Your digestive system is one of the most important systems in your body. Your digestive system takes everything that you eat and breaks it down into articles that can be used by all of your other body systems to give you energy, support your organ and sensory functions, and keep you illness free.
When your digestive system is bogged down, it can lead to a host of problems. You may encounter nutritional deficiencies, experience pain and discomfort, and develop illnesses and chronic conditions. Treating these disorders and symptoms may put you at further risk for things like medication side effects, infections or other complications from an ERCP.

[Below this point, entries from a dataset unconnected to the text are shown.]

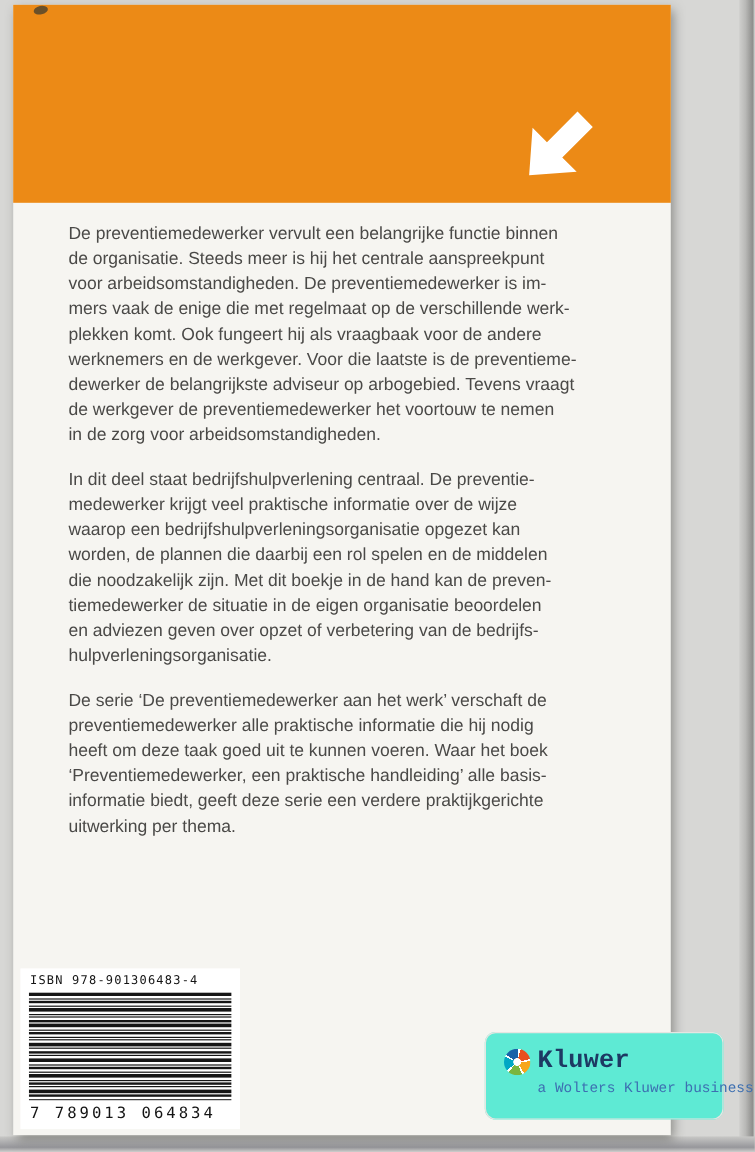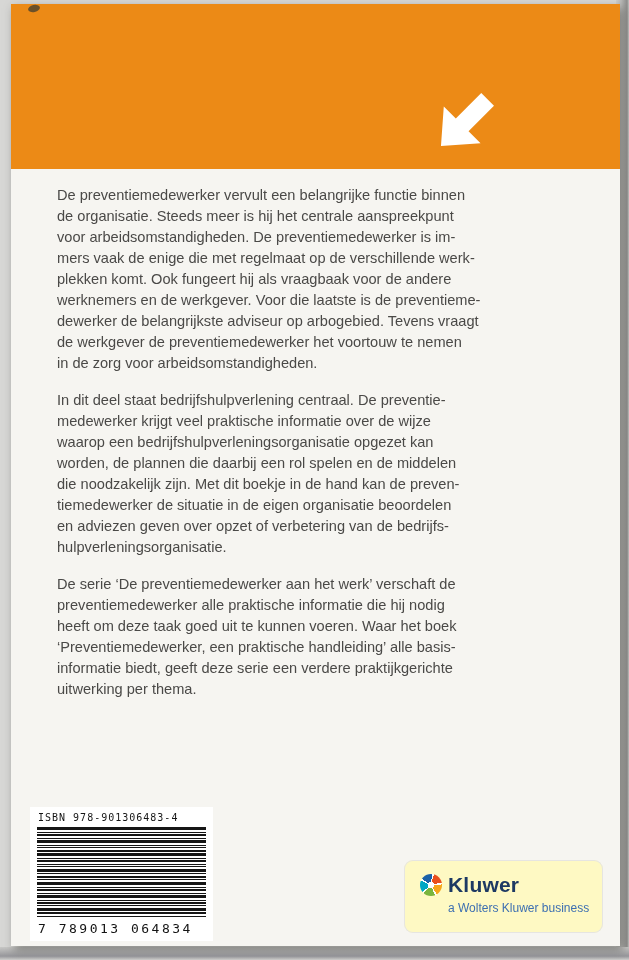--- a/index.html
+++ b/index.html
@@ -10,62 +10,63 @@
   }
   .edge-right{
     position:absolute;right:0;top:0;width:13px;height:100%;
     background:linear-gradient(90deg,#cfcfcd,#b9b9b7 40%,#8f8f8d 85%,#c6c6c4);
   }
   .edge-bottom{
     position:absolute;left:0;bottom:0;width:100%;height:13px;
     background:linear-gradient(180deg,#c8c8c6,#97979b 70%,#cfcfcd);
   }
   .cover{
-    position:absolute;left:11px;top:4px;width:609px;height:942px;
+    position:absolute;left:11px;top:4px;width:548px;height:942px;
     background:#f6f5f1;
     box-shadow:3px 4px 9px rgba(55,55,50,.5);
   }
   .band{
     position:absolute;top:0;left:0;right:0;height:165px;
     background:#ec8a16;
   }
   .smudge{
     position:absolute;left:17px;top:1px;width:12px;height:7px;
     background:#3f3c30;border-radius:50%;opacity:.75;transform:rotate(-12deg);
   }
   .arrow-wrap{
     position:absolute;left:414px;top:78px;width:80px;height:80px;
   }
   .text-block{
     position:absolute;left:46px;top:181px;width:548px;
     color:#4a4947;font-size:14.6px;line-height:21px;
   }
   .para{white-space:pre-line;margin:0 0 16px 0;}
   .barcode{
-    position:absolute;left:19px;top:803px;width:183px;height:134px;
+    position:absolute;left:6px;top:803px;width:183px;height:134px;
     background:#ffffff;
   }
   .isbn-label{
     font-family:"DejaVu Sans Mono",monospace;
     font-size:10px;letter-spacing:1px;color:#141414;
     padding:5px 0 4px 8px;white-space:nowrap;
   }
   .bars{margin:0 7px;height:90px;overflow:hidden;}
   .bar{width:100%;background:#161616;}
   .digits{
     font-family:"DejaVu Sans Mono",monospace;
     font-size:13px;letter-spacing:2.5px;color:#141414;
     padding:4px 0 0 8px;white-space:nowrap;
   }
   .kluwer-box{
     position:absolute;left:393px;top:856px;width:199px;height:73px;
-    background:#fef9c3;border-radius:9px;
+    background:#5eead4;border-radius:9px;
     box-shadow:inset 0 0 0 1px #e6e5e1;
     box-sizing:border-box;
     padding:13px 12px 10px 16px;
+    font-family:Liberation Mono, monospace;
   }
   .logo-row{display:flex;align-items:center;gap:6px;}
   .pinwheel{
     width:22px;height:22px;border-radius:50%;
     background:
       radial-gradient(circle,#ffffff 0 3px,rgba(255,255,255,0) 3.5px),
       conic-gradient(from 15deg,
         #e94f1d 0 62deg,#ffffff 62deg 72deg,
         #f7a61b 72deg 134deg,#ffffff 134deg 144deg,
         #7ab53e 144deg 206deg,#ffffff 206deg 216deg,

Instead of passively allowing digestive malfunctions to take hold, take a proactive approach to maintaining good digestive health by eating the right foods.
Butternut squash is high in fiber. Cooking butternut squash in the skin helps to preserve the nutrients and flavor, so this is a preferable method. Serving butternut squash with hearty holiday meals can help to reduce some of the digestive discomfort that is so common and may prevent issues later.
Coconut oil helps to reduce bloating, while also increasing the production of digestive juices. One of the acids in coconut oil kills unwanted bacteria, which can improve the balance of bacteria in the gut. The fats in coconut oil can also be digested without the pressure on the gallbladder that most fats present.
Yogurt contains live active cultures of bacteria that help to improve the balance between good and bad bacteria in the gut. It is important to select the right yogurt, however, as artificial sweeteners and preservatives may disturb this balance and lead to poor digestive health.
Foods like pickles and kimchi are lacto-fermented veggies. These veggies help to clear heavy metals and other toxins from your body. This detoxification can help to keep digestion regular while adding zest and variety to your meals.
Salmon helps to reduce inflammation in the body and is a food that delivers a large amount of protein in an easy-to-digest package. Baking salmon makes it even easier on the GI tract. Many essential nutrients can be obtained from salmon without placing the strain on the system that higher cholesterol meats do.
Avocados contain fiber and healthy fats that make them wonderful for your digestion. The texture of avocados is easy to chew and eat, so there will be no big chunks that may present digestive complications. Mashing avocado into a guacamole makes it even easier to eat and digest, while still fueling your body with gut-friendly nutrients.
Taking care of your digestion by eating healthy foods can prevent many problems later. Add these foods to your weekly meal plan to experience the benefits.